If investment by individuals and businesses is what creates jobs and generates economic activity, why install punitive taxes that rob them of the incentive to do so? Wake up! The Emperor has no clothes!

I don't know what the magic percentage should be but all Americans above the poverty level should pay a proportional share to get us out of this mess.

If our congressional leaders refuse to stop the partisan bickering and posturing, let's vote them out and get someone in who will start making sense and working together where we can. The world still looks to us for leadership as was evidenced by the reactions of world markets today of the faint "whiff" of cooperation between our Congress and the administration's to act decisively and intelligently to address this crises.

We cannot miss this opportunity to begin to act collectively in a way that's in the best interests of all Americans, not just for those who happen to reside in a geographic region represented by those few who wield the power in Washington.



Monday, September 15, 2008

The "D" Word

Well, the Dow was down 500 points today, the insurance giant, AIG, is looking for a $50 billion bridge loan, the venerable Wall Street firm of Merrill Lynch, under pressure, sold out to BOA for the measley price of $50 billion, Lehman Brothers entered Chapter 11 and this on the heels of Freddie Mac and Fannie Mae being seized by the government. Though crude oil broke below $100 a barrel, the two hurricanes, Gustav and Ike have paralyzed the 50% of our refining capacity which is located on the Gulf Coast and this is sending gasoline prices soaring.

One saving grace heretofore was the weakened U. S. Dollar. Now that Europe seems to be slipping into recession, even that conduit for sales of our products seems threatened. Is there a history buff in the house? Does anyone remember what happened in 1928 and 1929. The Wall Street meltdown, compounded by 10% margins offered for stock and bond purchases at every neighborhood bank and unrestrained short-selling, sent the market into a crash. Coupled with a troubled, recessionary economy among our trading partners at that time, we entered the Great Depression. Though margin requirements are now 50% and other regulatory agencies are in place to prevent helter-skelter short-selling, things look ominously similar today.

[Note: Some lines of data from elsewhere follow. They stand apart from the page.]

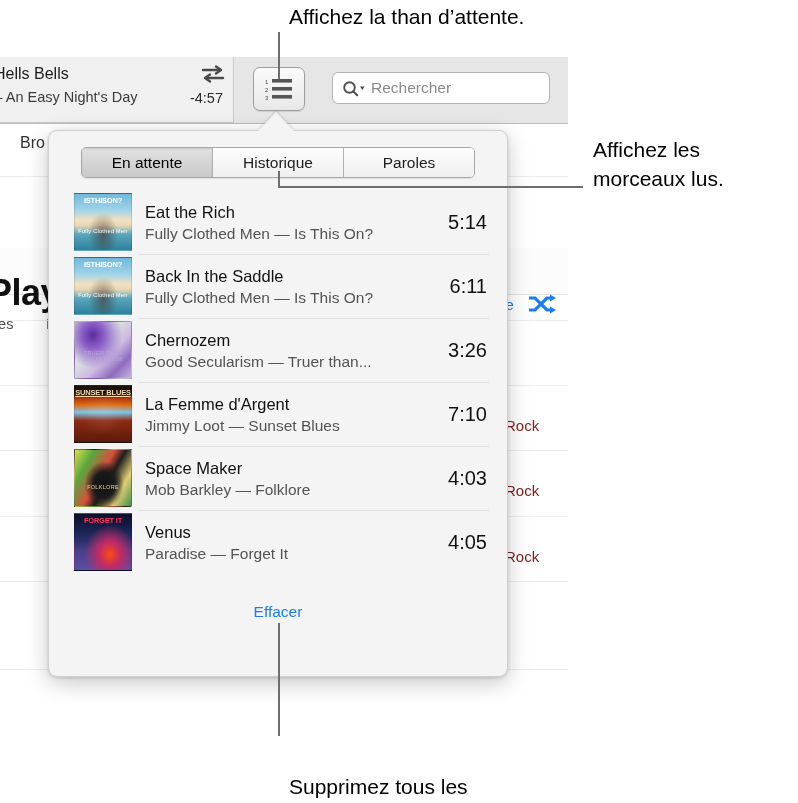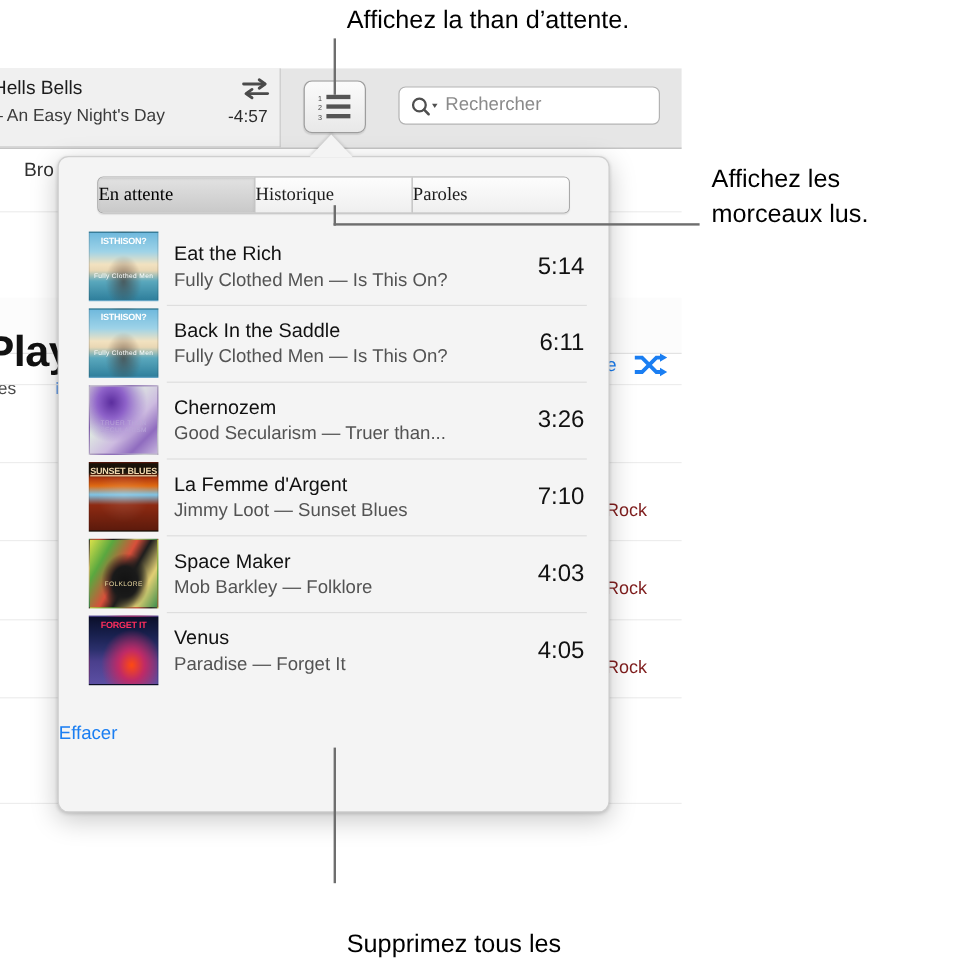--- a/index.html
+++ b/index.html
@@ -149,12 +149,11 @@
   }
   .seg-tab {
     flex: 1;
-    display: flex; align-items: center; justify-content: flex-start;
+    display: flex; align-items: center; justify-content: center;
     font-size: 15.5px; color: #1c1c1c;
     background: linear-gradient(to bottom, #fdfdfd 0%, #efefef 100%);
     border-right: 1px solid #b0b0b0;
     box-sizing: border-box;
-    font-family: Liberation Serif, serif;
   }
   .seg-tab:last-child { border-right: none; }
   .seg-tab.active {

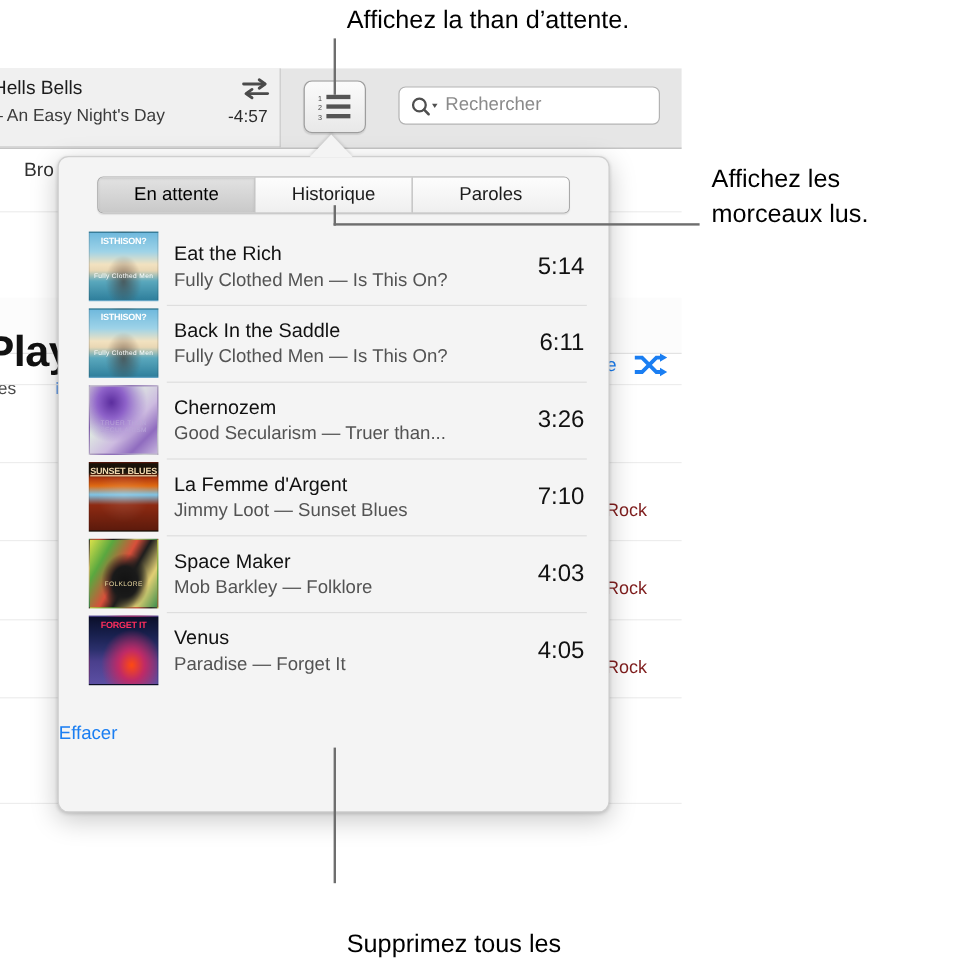--- a/index.html
+++ b/index.html
@@ -212,7 +212,7 @@
 
   .clear-link {
     position: absolute; left: 0; right: 0; top: 472px;
-    text-align: left;
+    text-align: center;
     font-size: 15.5px;
     color: #1a7ef2;
   }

In my short 56 years, I have never seen so many signs of trouble in our financial markets. I spent 10 years in the trenches with a Wall Street firm, so I feel I have some insight into this. I hate doomsayers but I am very, very concerned. If the Dollar is the international safe haven & U. S. Treasuries do not continue being bought, primarily by foreign investors, there will not be enough money generated for the treasury to sustain government spending. Without government spending, I fear, we will not be able to make it out of this current spiral. Whatever one thinks of FDR's public works programs and federal intervention into the financial markets, his leadership and WWII brought us out of the Great Depression. Without a World War, we can only count on effective leadership over the next 5 or 10 years to shepherd us through this crises. Deep down, I don't give a tinker's damn who is elected if we can only approach this intelligently and with vision.

What's most problematic is that 2/3 of our nation's GDP is based on the consumer. Right now, nobody's buying. The reality is, getting out of debt is probably the single most intelligent decision one could make to prepare for a prolonged, deep recession (or "D"). In my humble opinion? Stay in cash, except for your long term investments and if the Fed is going to stand pat on key rates, or even lower the rates later this year, it's probably not time to invest in fixed income investments, like Bonds. Blue Chip stocks are O. K., but only the old reliables like G. E., Coca Cola and those companies that will survive even a "D". Otherwise, get out of debt and preserve your cash. Real Estate might not recover for a long time. That party, as they say, for now, is over.